4.         The Football Stadium

 

            Mr. Pfutzenreuter now distributed copies of a one-page handout entitled "Stadium Feasibility Analysis" and said that the Committee was the first group to see it.  It describes what has been going on in the administration to assess the stadium issues. 

 

The effort started about a month ago, he said, and is geared to determining what kind of stadium the University would want in terms of seats, concessions, suites, the cost of construction, maintenance, revenues and market potential, and how the University might use a stadium to enhance campus, local, and statewide community.  The final report will include many details, including an architectural plan, a site plan, a transportation plan (including whether or not a ramp/garage will be needed and the number of parking spots that can be retained on the site), concept sketches, design guidelines, project schedule (it will take 3-4 years, including an Environmental Impact Statement that will take 12-18 months), the project's business model, preliminary community and neighborhood feedback, and cost estimates.  The cost estimates and architectural plan will organized around four primary components:  site/land/environmental issues (the site will require a clean-up at a cost of about $20 million); the stadium district (transportation and roads, utilities, and urban design); base stadium (field, seating, primary locker rooms, concessions); and facility enhancements (interior finishes, suites, club seats and whether or not to have a club, and score boards).  With respect to the latter, Mr. Pfutzenreuter observed, one can buy a low-cost faucet at one store or pay more at another store; if one buys cheap, one usually has to buy another faucet in a couple of years.  The University could build cheap but then would likely have to pay more later.

 

The University has retained the same consultants that it used when there was a live proposal for a Gopher-Vikings stadium. 

 

The study is expected to be completed by early November, 2003, and will cost about $125,000, paid for with privately-donated funds.

 

Ms. Samuel recalled that when she was last on this Committee a couple of years ago, there was talk about cutting sports, that football did not make money, that even if there were a new stadium there was no guarantee that people would attend the games, that there are opportunity costs in donated funds, and so on.  Professor Nantell observed that Mr. Pfutzenreuter has talked about a business plan for the STADIUM; one could expand it to a business plan for intercollegiate athletics.  This is for a stadium with a substantial private donation, Mr. Pfutzenreuter noted, but that will not be enough.  The goals are (1) to see if a stadium on campus improves athletic revenues overall (there needs to be a winning team but the goal is to cut the O&M subsidy), and (2) increase community building on campus.  The stadium business model includes more than just football, Professor Nantell pointed out; Mr. Pfutzenreuter concurred.

 

Professor Warwick asked if the stadium would include a track.  It would not, Mr.
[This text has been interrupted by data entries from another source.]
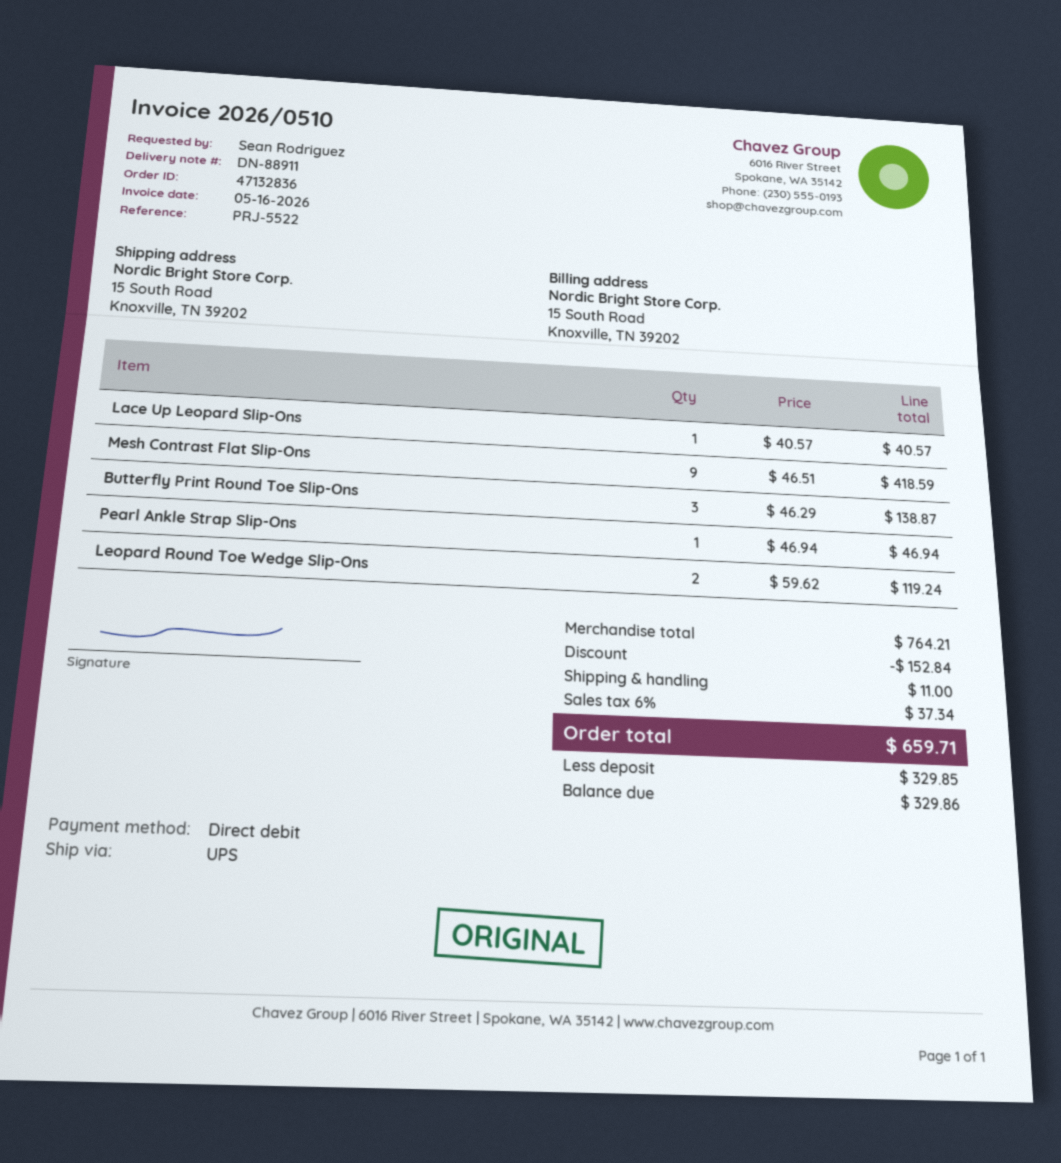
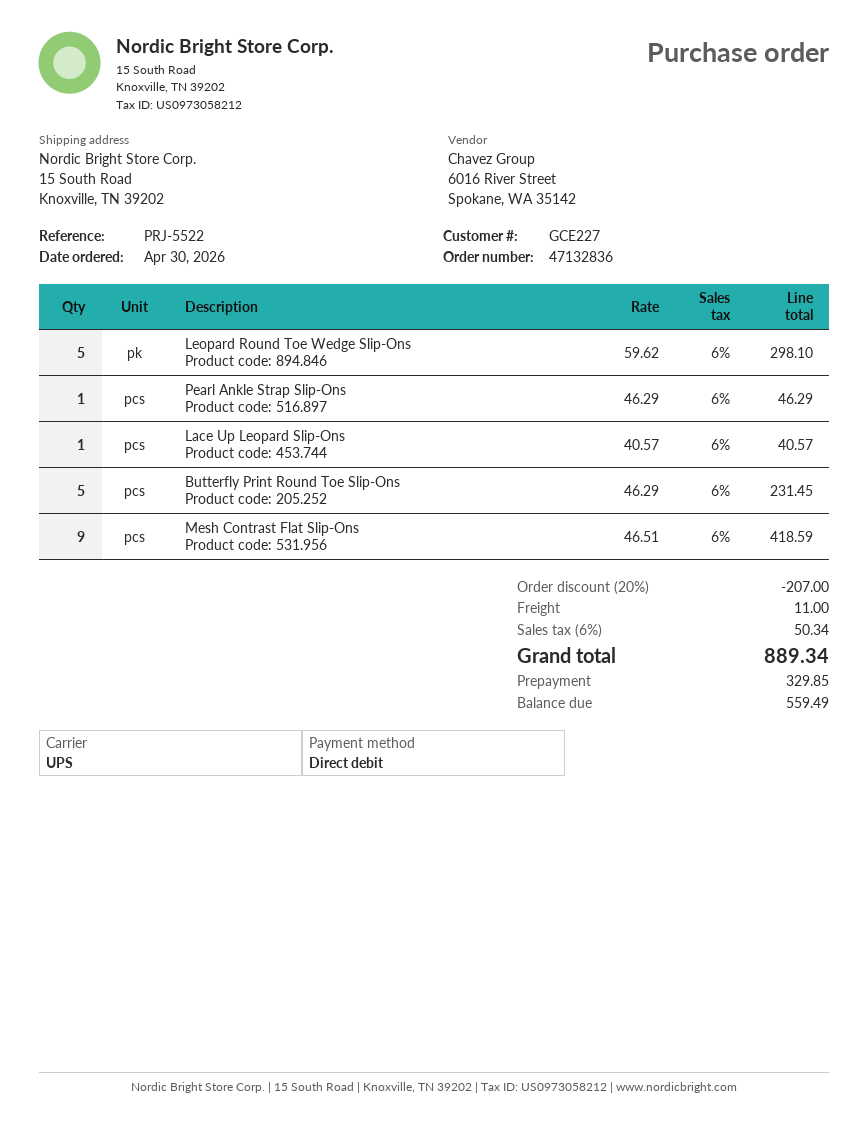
Butterfly Print Round Toe Slip-Ons: 3 x 46.29 = 138.87 -> 5 x 46.29 = 231.45
Pearl Ankle Strap Slip-Ons: 1 x 46.94 = 46.94 -> 1 x 46.29 = 46.29
Leopard Round Toe Wedge Slip-Ons: 2 x 59.62 = 119.24 -> 5 x 59.62 = 298.10
discount: 152.84 -> 207.00
tax: 6% = 37.34 -> 6% = 50.34
total: 659.71 -> 889.34
balance: 329.86 -> 559.49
Pfutzenreuter said, but it would accommodate soccer.

 

There were concerns about infrastructure costs when the proposal was for a joint-use stadium with the Vikings, Professor Feeney recalled; while one hopes for at least 30,000 to 40,000 for each Gopher game, will all the potential infrastructure costs be included in the analysis?  They will, Mr. Pfutzenreuter affirmed.  The study will fully cost the stadium so the University knows.  There has been no decision about whether a ramp will be needed.  When the Vikings were involved, there would have been a ramp needed, at a cost of about $80 million.  Mr. Pfutzenreuter said he was confident that the amount of road moving, transit costs, and parking will not be of the same magnitude as would have been required for a joint-use stadium.  This will be a 45,000-50,000-seat stadium and one hopes more students will attend.  The Gopher-Viking stadium would have had 70,000 seats with a lot of traffic; this one would have traffic but not of the magnitude of the earlier proposal.

 

How did the situation get to where it is now after everything fell apart last year, Professor Nantell asked?  The President said the University needed to step back and deal with its budget problem, Mr. Pfutzenreuter said, which it did.  Then the donor appeared and got the University thinking again about a stadium.  What is the plan to get community support, given the state budget situation, Ms. VanVoorhis asked?  Those efforts were initially derailed because of all the publicity, Mr. Pfutzenreuter said, but there is a plan that is starting.  The University is still talking with the donor; he said he did not know what would happen.

 

All the signals from the Governor and legislators are that the 2004 session will likely be the one where they deal with stadium issues.  The University must have answers to the questions that will be asked if it is to be included in any state action.  If it is not, the University football team could end up in Blaine, which is not the situation in which the University wants to find itself.

 

When the administration went through the analysis of the cost of athletics to the University, Professor Campbell recalled, and looked at the possibility that football might be able to help pay the bills, the report from then-Vice-President Brown indicated that even if all football games were sold out at the Metrodome the increased revenue would be about $3 million per year.  Would that number be larger in an on-campus stadium?  That number was based only on ticket sales, Mr. Pfutzenreuter said; the University receives nothing from any other source at the Metrodome.  In a University stadium, there are opportunities for revenue from sponsorships, advertising, suites, club seats, and so on--the revenue possibilities go well beyond ticket sales.  The stadium would probably not double current income; these questions are why the University has retained one of the consulting firms it has--it can help understand and project income from a stadium.

 

The Faculty Consultative Committee developed a list of concerns, Mr. Klein said; it should be provided to the consultants.  Mr. Pfutzenreuter agreed.  In terms of one question, about a power source, this stadium would not require a lot of additional power because it will be open-air.  They are also planning on space for the Marching Band and are talking with Recreational Sports about other uses.  But heating the space adds a lot of costs, he noted.

 

Would the stadium be expandable if the team started winning, Ms. VanVoorhis asked?  That will depend on the cost, Mr. Pfutzenreuter said.  To be able to expand requires more and deeper footings, and so on.  There is an argument, from the marketing people, that the focus should be on a small stadium that can make the game a good experience rather than having it too big with empty seats.  But the possibility of building for future expansion will definitely be considered.  There are a lot of pressures on the University to keep the price down; others are pinching themselves and insisting that people be realistic about the likely cost.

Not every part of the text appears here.